[[ Material shown, beginning ]]

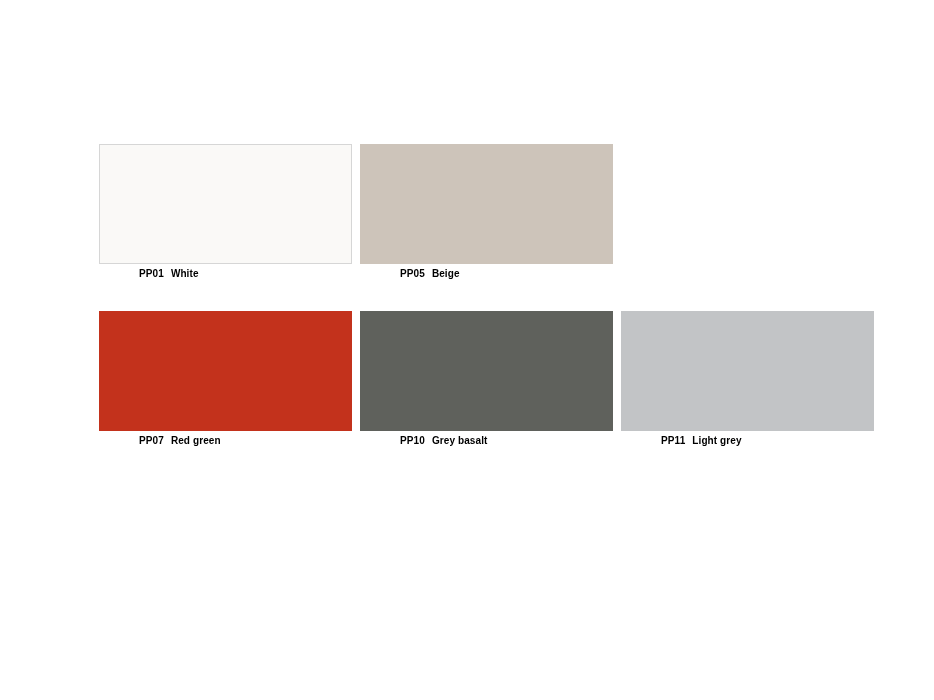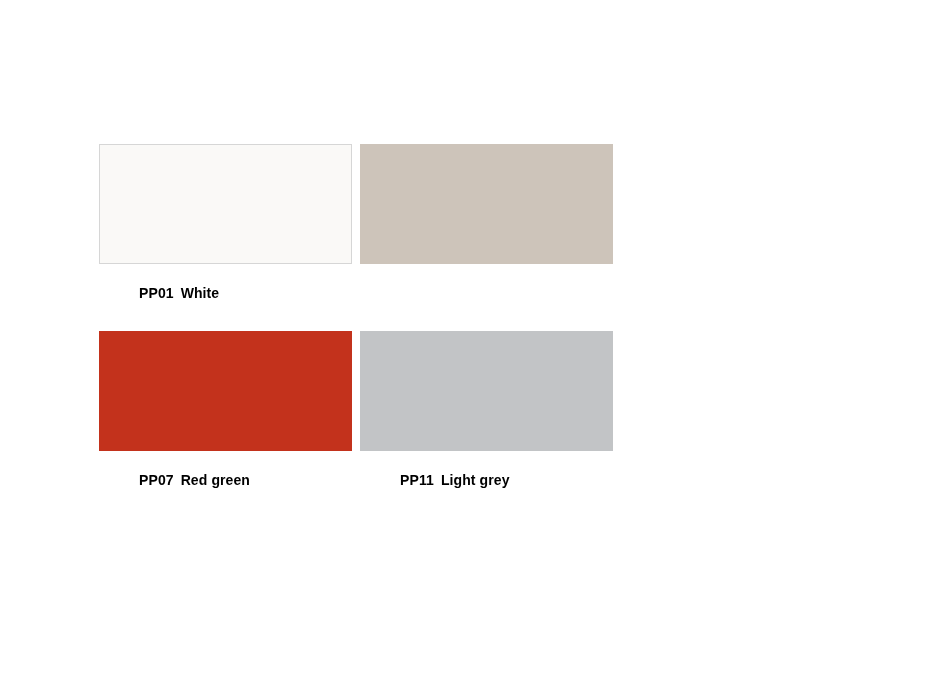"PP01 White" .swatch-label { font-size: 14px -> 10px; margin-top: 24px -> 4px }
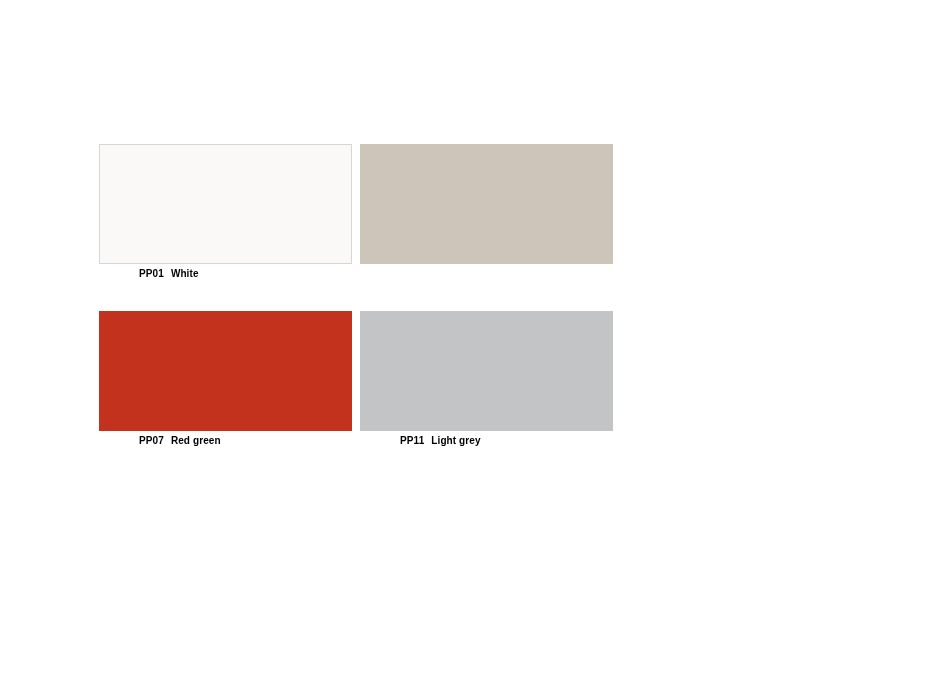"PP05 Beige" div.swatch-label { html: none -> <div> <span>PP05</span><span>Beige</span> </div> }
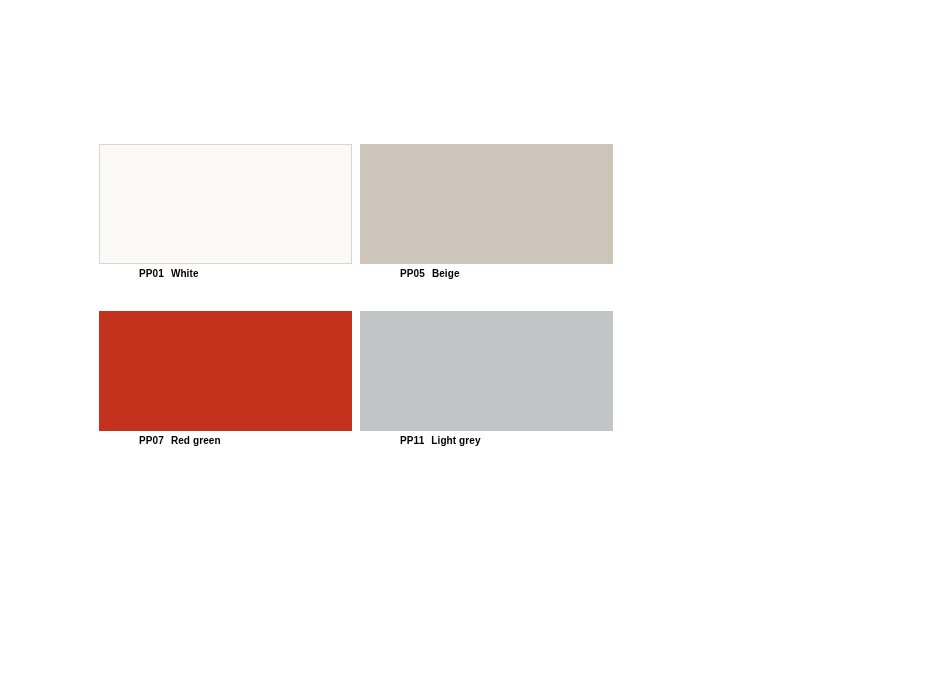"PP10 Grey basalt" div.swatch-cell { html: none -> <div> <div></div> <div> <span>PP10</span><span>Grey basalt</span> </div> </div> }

[[ Material shown, end ]]
[[ Material shown, beginning ]]

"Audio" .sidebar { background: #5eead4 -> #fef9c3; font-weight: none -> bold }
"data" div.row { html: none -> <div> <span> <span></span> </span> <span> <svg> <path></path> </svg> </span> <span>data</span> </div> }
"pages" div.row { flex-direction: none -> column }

[[ Material shown, end ]]

**Work instructions:**
Your copy should hold the lines from the one with "-> <div> <span>PP05</span><span>Beige</span>" up to and including the one with "-> <div> <div></div>", exactly as in the data above, and no pictures.

**Reply:**
"PP05 Beige" div.swatch-label { html: none -> <div> <span>PP05</span><span>Beige</span> </div> }
"PP10 Grey basalt" div.swatch-cell { html: none -> <div> <div></div> <div> <span>PP10</span><span>Grey basalt</span> </div> </div> }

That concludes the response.